Exercise Strength Training

28 Tips For Maximizing Muscle Gains At The Gym

Maximize Muscle Gains
Written by Pete G.

If you’ve been looking to maximize muscle gains and efficiency, there’s a lot of important information you need to know. Not all workouts will yield equal results. Just a few changes in your daily routine can greatly improve your results in a shorter time period. In this list, you’ll also see a few recommended supplements, but it does not mean you need to take them nor does it guarantee you better results. They are simply there to assist you. The act of gaining strength is a time-consuming yet worthwhile achievement. By implementing the following tips, you can drastically cut the amount of time it takes for you to achieve those results.

Tip #1. Protein & Creatine Consumption – You’ve probably heard this once or twice before, but there is nothing more important than consuming the necessary amount of protein through out the day. Daily protein intake should be approx. 1 g per pound of body. Cycling on creatine has also been proven to increase both strength and muscle mass.

Tip #2. Focus On Your Basic Compound Workouts Did you know that the absolute best way to maximize muscle gains in the least amount of time possible is by focusing on your compound workouts? These are the basic core workouts that include squats, pull-ups, deadlifts, overhead press, and bench press, which tend to be far more effective than spending hours working on any isolation workout. So start by making your workouts that much more effective by greatly minimizing those isolation workouts you see everyone else doing and get to work on your compound movements as soon as possible.

Tip #3. Work Smarter, Not Harder – Kind of re-iterating on the point above, don’t spend hours on isolation movements or on resistance machines, when other simple techniques have been proven to benefit you more in the less amount of time it would take to do otherwise. It’s like saying I’m going to run for an hour a day to lose weight, when really 15 to 20 minutes of high interval intensity training is all you need to make that happen. Yes, working hard and having that drive and motivation is an awesome thing for fitness and for getting in shape, but so is being smart about it and knowing how to do and when to do those things.

Tip #4. Use Free Weights Over Resistance Machines – There are a few very important reasons why using free weights are more beneficial when building up muscular strength. The first is that resistance machines don’t allow you to rely on any of your stabilizer muscles that are located around the joints; the ones attributing to that awesome posture and strength in those larger muscles of yours. Secondly, they greatly limit and reduce your range of motion not allowing you to maximize potential muscle gains.
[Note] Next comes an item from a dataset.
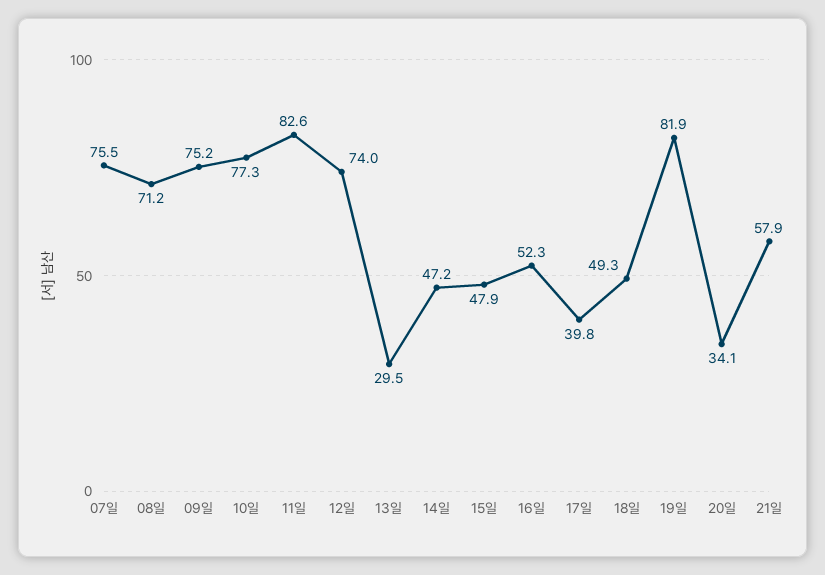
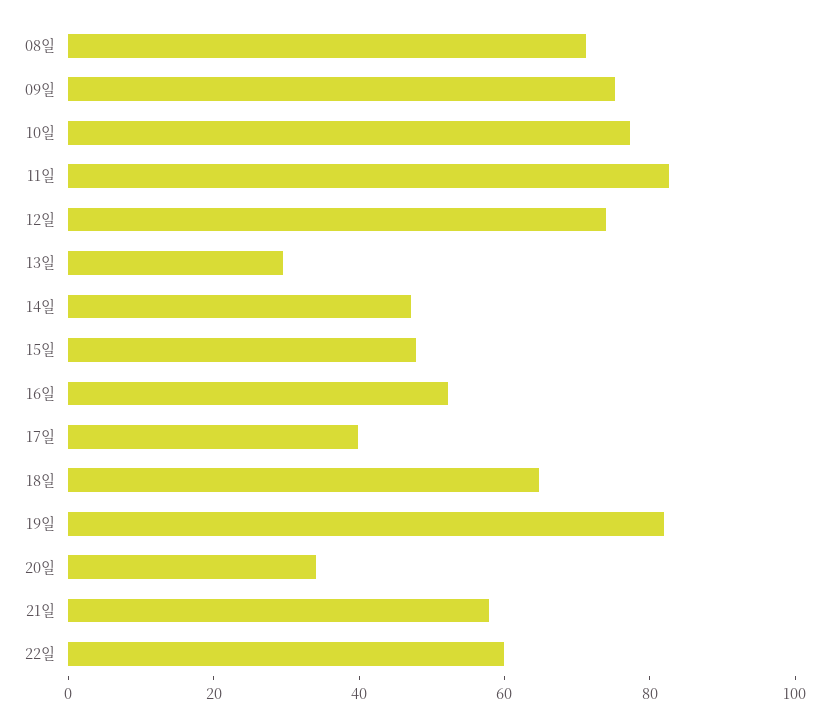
07일: 75.5 -> none
18일: 49.3 -> 65
22일: none -> 60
There are also way fewer variations that can be done with resistance machines and the majority of them only focus on isolation exercises, which as we now know is not the most effective way of building up muscle.
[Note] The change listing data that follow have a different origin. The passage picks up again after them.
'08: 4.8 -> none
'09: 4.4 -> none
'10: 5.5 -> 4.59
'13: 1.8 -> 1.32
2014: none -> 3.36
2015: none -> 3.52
Tip #5. Consume Fish Oil The omega 3 fatty acids in fish oil have been attributed with improved physical performance & strength, a healthier heart & cardiovascular system, delayed muscle soreness, bone strengthening properties, improved cognitive functioning, and a stronger immune system. This is a great way to supplement your strength training routines.

Maximizing Muscle Gains

Tip #6. Lose The Cardio – Okay, you don’t need to lose it completely, but if you’re looking to maximize muscle mass then you’ll definitely want to limit the amount of cardio. As long as you’re consuming enough calories through out the day, then doing some cardio won’t hurt. A better alternative to doing steady state cardio would be incorporating some HIIT training, which is much more effective at building muscle while also burning through a most of that stubborn fat.

Tip #7. Focus On Lower Reps @ Higher Weights – When lifting for more muscle gains, you always want to aim for a low to moderate rep range. This means focusing between 6 to 12 reps in your first few sets and then 3 to 6 reps during your last sets, unless you’re working on your calves, which almost always require a much higher rep range.

Tip #8. Keep a Log – Having a log or journal while weight lifting is so important and can’t be underestimated. It allow you to keep track of your daily progress, let you know how much weight you’ve been lifting for that week, and allow you to achieve your goals faster. Simply having a log on its own really serves as a confidence booster and really makes you feel like your working towards something instead of just going into the gym blindly. People with logs always tend to make more results faster then those without.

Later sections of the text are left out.